On 22.07.2016 09:02, Dustin Demuth wrote:
Dear all,
currently we are facing the problem, that IntelMQ is not capable of handling large reports ( > 500 MB) when using Redis as a Message Queuing System. First we thought this might get fixed in most recent redis versions (see: [1]), but apparently this is not the case.
Dustin,
500 MB is quite a significant amount of data and IMHO something where passing around such chunks in a RAM-based system is no longer sensible.
This does not only apply to IntelMQ: I've seen a number of code-bases fall over when they were confronted with large data-sets.
(Once a student wrote a tool for us to detect CMS versions based on a list of domains. All nice and fine for his test-data, but once we put the 1M .at domains in, it broke down. The "load everything into the RAM" approach has limits.)
IMHO:
I guess you hit this limit on some shadowserver feeds.

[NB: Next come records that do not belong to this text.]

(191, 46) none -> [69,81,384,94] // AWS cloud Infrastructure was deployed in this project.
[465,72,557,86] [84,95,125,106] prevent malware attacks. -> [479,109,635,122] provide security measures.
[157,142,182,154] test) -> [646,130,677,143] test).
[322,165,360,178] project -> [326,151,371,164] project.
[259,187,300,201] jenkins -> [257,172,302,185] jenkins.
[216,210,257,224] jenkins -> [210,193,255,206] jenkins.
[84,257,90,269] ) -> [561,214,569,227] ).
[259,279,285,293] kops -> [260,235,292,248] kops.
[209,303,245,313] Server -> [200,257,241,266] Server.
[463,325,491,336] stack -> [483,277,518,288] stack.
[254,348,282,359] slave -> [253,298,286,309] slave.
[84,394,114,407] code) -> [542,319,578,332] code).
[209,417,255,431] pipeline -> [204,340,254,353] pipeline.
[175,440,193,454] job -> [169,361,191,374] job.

A sensible approach is to add some sort of "split" option to the collector bots. Yeah, this is not nice and perfect, but I'd add some logic like
if ( sizeof(collected data) > limit) { grab header-line foreach chunk of X data-lines { push headerline, chunk of data-lines into REDIS queue } } else { push original_data into REDIS queue }
to the collector bots. And (and I haven't checked this), make sure you never try to hold everything in memory. Download to temp-files and stream-process those.
If we're dealing with anything csv-like, the only additional info that piece of code needs is whether
* some extra comment line needs to be stripped * if there is a header line
otmar